Selon Moore, cette recherche pourrait éventuellement conduire à de nouvelles thérapies antivirales, non pas pour le MCV car il est généralement inoffensif, mais pour des virus étroitement apparentés tels que ceux connus sous le nom de JC et BK qui sont des problèmes majeurs pour les patients transplantés ou pour d’autres virus cancérigènes.
En plus du MCV, six autres virus humains sont connus pour causer le cancer, y compris le papillomavirus humain (HPV) qui cause le cancer du col de l’utérus et de la tête et du cou et l’herpèsvirus du sarcome de Kaposi – ; également découvert par Moore et Chang – ; qui provoque un type de cancer qui se forme dans la muqueuse des vaisseaux sanguins et lymphatiques.
À l’avenir, les chercheurs prévoient d’élargir leur compréhension de la réplication virale en étudiant certains de ces autres virus cancérigènes par rapport au MCV.

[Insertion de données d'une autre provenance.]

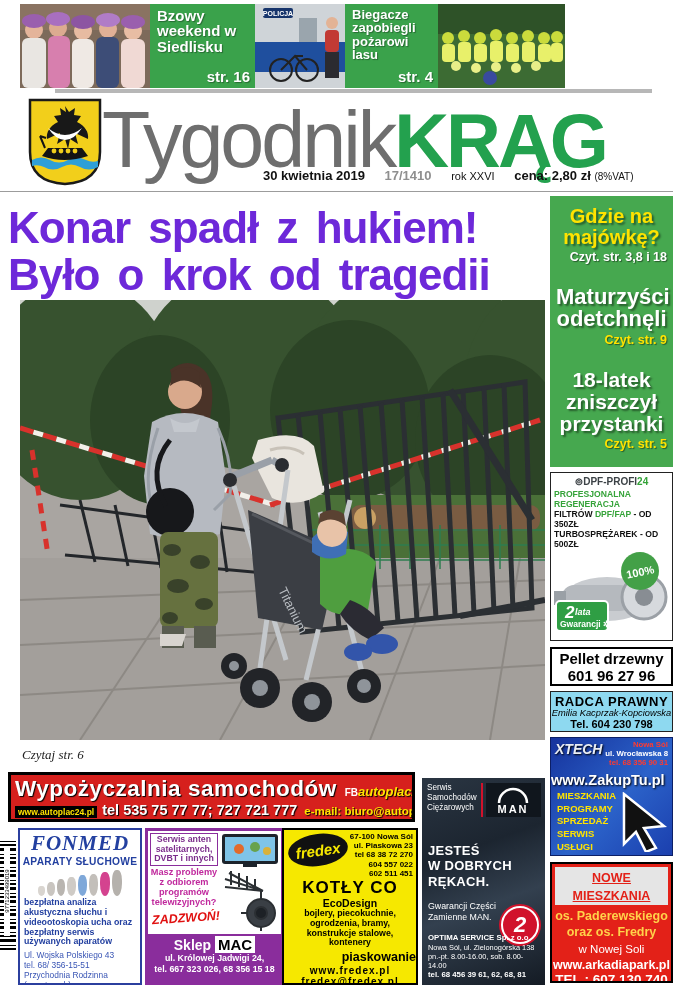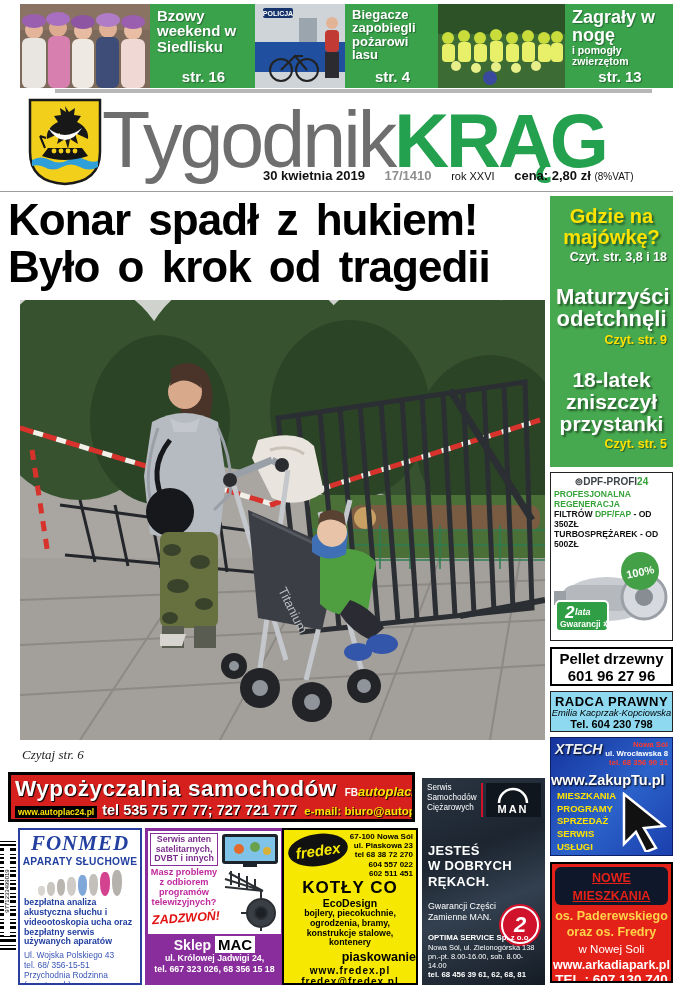--- a/index.html
+++ b/index.html
@@ -12,7 +12,7 @@
   .tphoto{height:84px;overflow:hidden;}
   .tphoto svg{display:block;}
   .tbox{height:84px;background:#3aa24b;color:#fff;box-sizing:border-box;padding:4px 5px 3px 7px;
-        display:flex;flex-direction:column;align-items:center;}
+        display:flex;flex-direction:column;}
   .tbox .ttl{font-weight:bold;line-height:1.02;text-shadow:1px 1px 1px rgba(0,0,0,.35);}
   .tbox .sub{font-weight:bold;font-size:10.5px;line-height:1.05;text-shadow:1px 1px 1px rgba(0,0,0,.35);}
   .tbox .pg{margin-top:auto;text-align:right;font-weight:bold;font-size:15px;text-shadow:1px 1px 1px rgba(0,0,0,.35);}

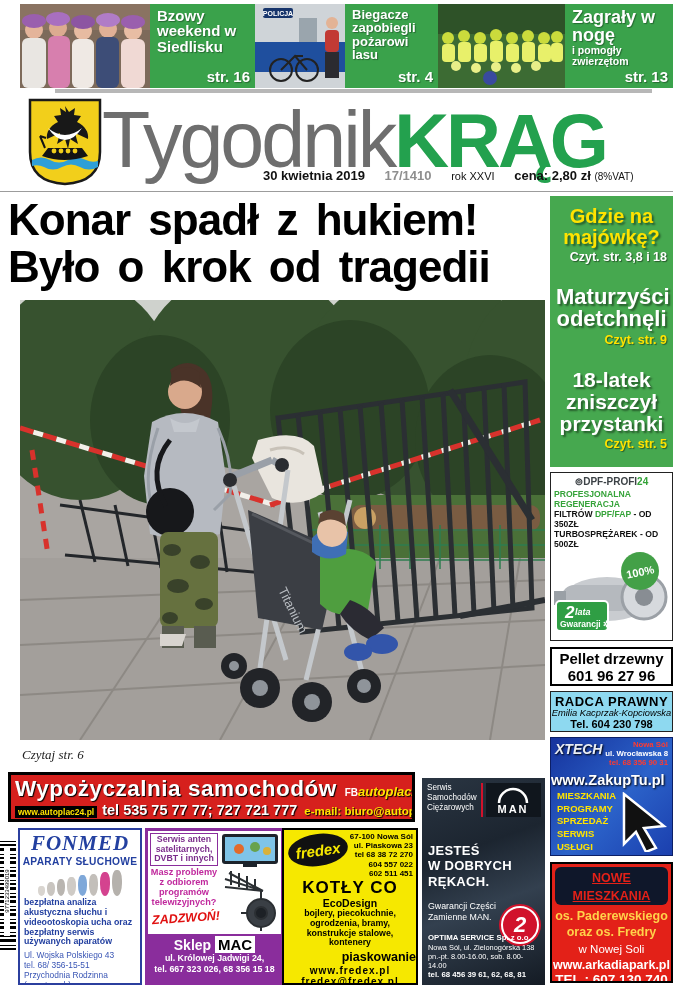--- a/index.html
+++ b/index.html
@@ -234,11 +234,6 @@
           </g>
           <circle cx="52" cy="74" r="7" fill="#394a9e"></circle>
         </svg>
-    </div>
-    <div class="tbox" style="width:108px">
-      <div class="ttl" style="font-size:18px">Zagrały w nogę</div>
-      <div class="sub">i pomogły zwierzętom</div>
-      <div class="pg">str. 13</div>
     </div>
   </div>
   <div class="abs toprule"></div>

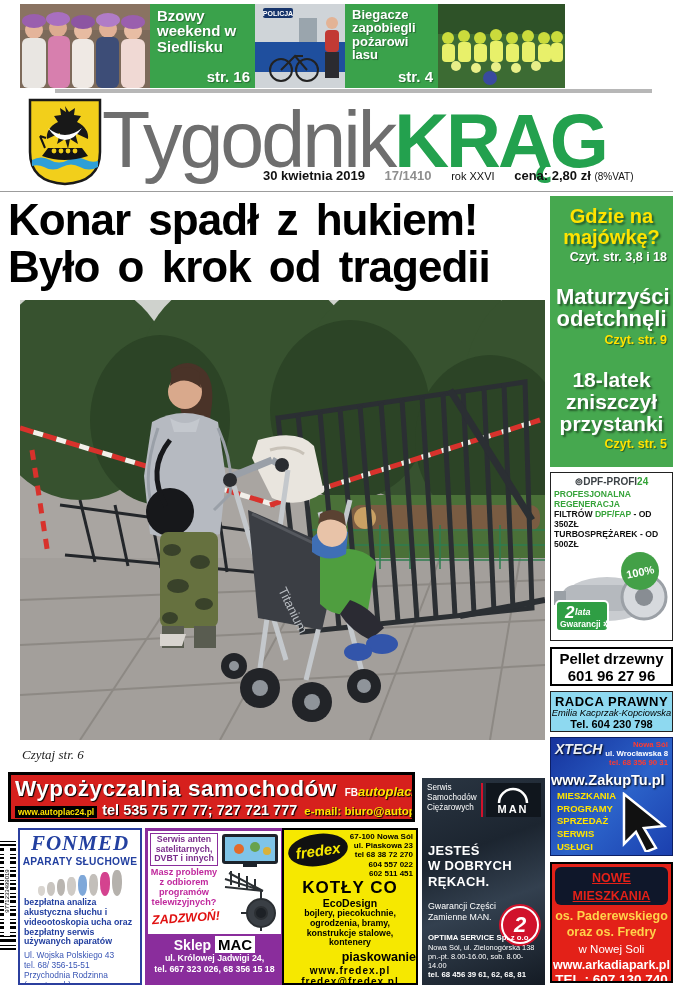--- a/index.html
+++ b/index.html
@@ -33,7 +33,7 @@
   .mastrule{left:0;top:191px;width:673px;height:1px;background:#9c9c9c;}
 
   
-  .headline{left:8px;top:196px;width:540px;font-weight:bold;color:#000000;
+  .headline{left:8px;top:204px;width:540px;font-weight:bold;color:#6d28d9;
             font-size:44px;line-height:47px;letter-spacing:-1px;word-spacing:7px;}
 
   

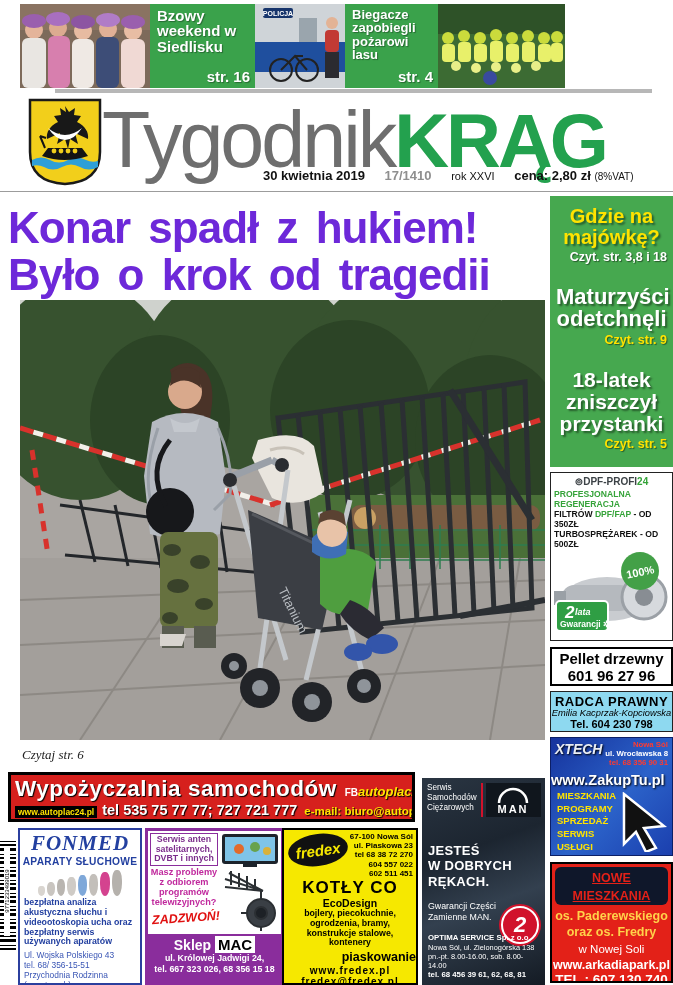--- a/index.html
+++ b/index.html
@@ -78,7 +78,7 @@
 
   .ad-arkadia{left:550px;top:862px;width:123px;height:121px;background:#e32118;border:2px solid #000;
               box-sizing:border-box;text-align:center;overflow:hidden;}
-  .ark-bar{background:#0f172a;margin:3px 3px 0 3px;padding:1px 0;border-radius:6px;}
+  .ark-bar{background:#e5e5e5;margin:3px 3px 0 3px;padding:1px 0;}
   .ark-t{color:#e32118;font-weight:bold;font-size:12.5px;text-decoration:underline;}
   .ark-l{color:#ffd24a;font-weight:bold;font-size:12.5px;line-height:1.25;margin-top:4px;}
   .ark-w{color:#fff;font-size:11.5px;margin-top:3px;}

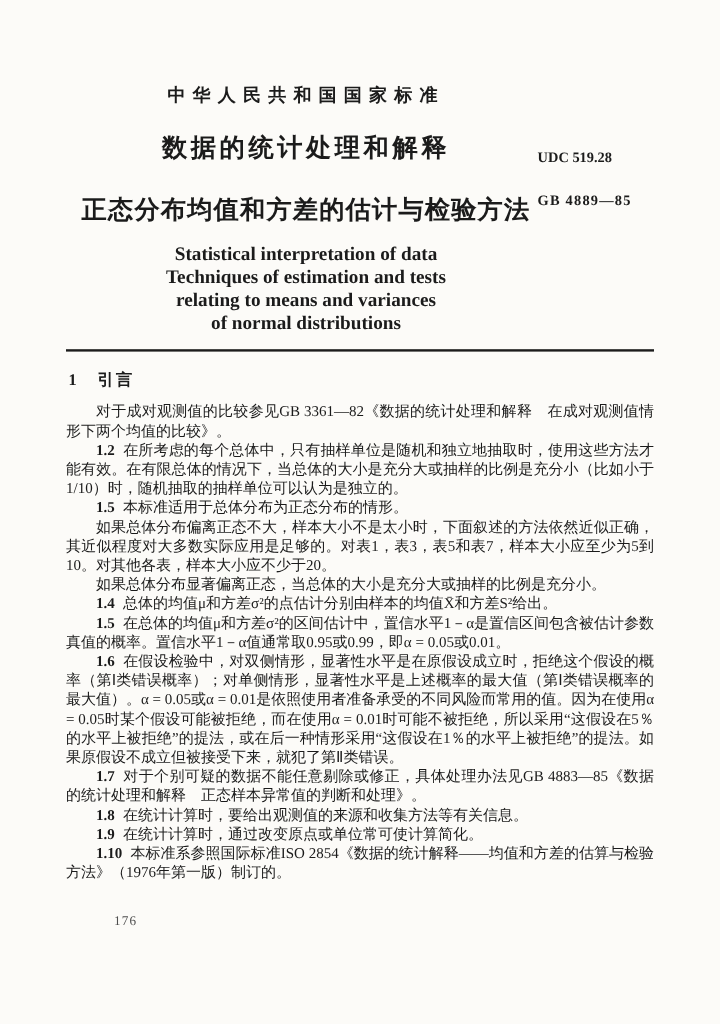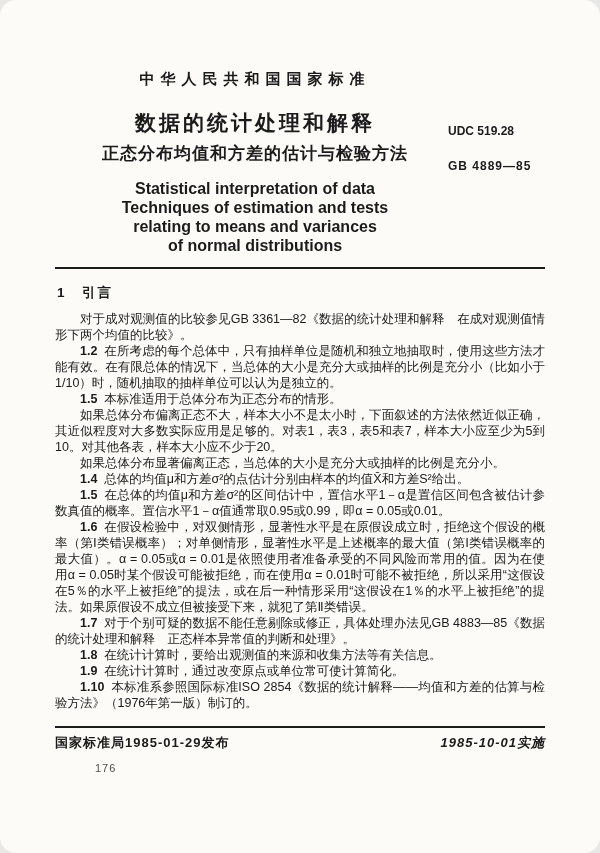--- a/index.html
+++ b/index.html
@@ -9,11 +9,10 @@
     margin:0 auto;
     background:#fcfbf8;
     color:#1b1b1b;
-    font-family:Liberation Sans, sans-serif;
+    font-family:Liberation Serif, serif;
     box-sizing:border-box;
     padding:70px 55px 16px 55px;
     overflow:hidden;
-    border-radius:16px;
   }
   
   .hdr-left { margin-right:90px; text-align:center; }

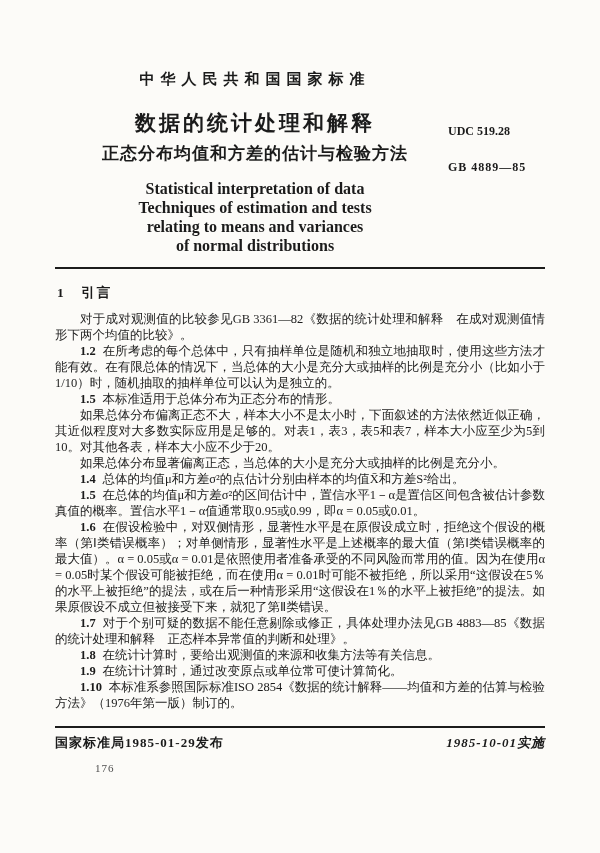--- a/index.html
+++ b/index.html
@@ -24,8 +24,8 @@
     font-size:21px; font-weight:bold; letter-spacing:3px; white-space:nowrap;
   }
   .subtitle-cn {
-    font-size:17px; font-weight:bold; letter-spacing:1px;
-    margin-top:5px; white-space:nowrap;
+    font-size:21px; font-weight:bold; letter-spacing:1px;
+    margin-top:24px; white-space:nowrap;
   }
   .title-en {
     margin-top:14px; font-size:16px; font-weight:bold; line-height:19px;

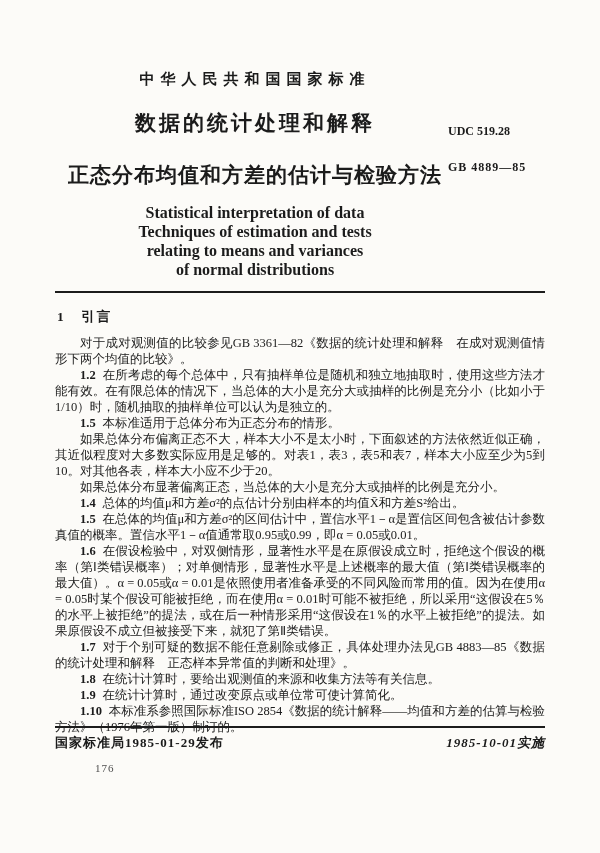--- a/index.html
+++ b/index.html
@@ -105,10 +105,6 @@
     <p><b class="pnum">1.10</b><span>本标准系参照国际标准ISO 2854《数据的统计解释——均值和方差的估算与检验方法》（1976年第一版）制订的。</span></p>
   </div>
 
-  <div class="footer">
-    <span class="issued">国家标准局1985-01-29发布</span>
-    <span class="impl">1985-10-01实施</span>
-  </div>
   <div class="page-num">176</div>
 
 </div>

« Les virus sont comme de minuscules petits robots, mais ils ont toujours des mécanismes très compliqués qui leur permettent de détecter leur environnement et de détecter ce qui se passe dans la cellule hôte afin qu’ils sachent quand il est le plus avantageux de passer d’un état silencieux ou latent à l’initiation de la réplication. « , a déclaré Moore. « Apprendre comment ils se répliquent est essentiel pour développer des médicaments ou des vaccins antiviraux sûrs et efficaces qui ciblent ces protéines dans une cellule cancéreuse. »
Les autres auteurs de l’étude étaient Sabrina Toland, Lindsey R. Robinson-McCarthy, Ph.D., Nara Lee, Ph.D., Sarah R. Hengel, Ph.D., de l’UPMC ou de Pitt ; Xiaochen Li, de l’UPMC et de l’Université Tsinghua ; et Kara A. Bernstein, Ph.D., de l’Université de Pennsylvanie.
Cette recherche a été soutenue par les National Institutes of Health (R35CA197463, R01CA232604, R35ES031638, K99ES033738, R01ES031796 et R01ES030335, 2P30CA047904 et S10OD032158-01A1), le Hillman Postdoctoral Fellowship for Innovative Cancer Research et le Bourse postdoctorale de l’American Cancer Society.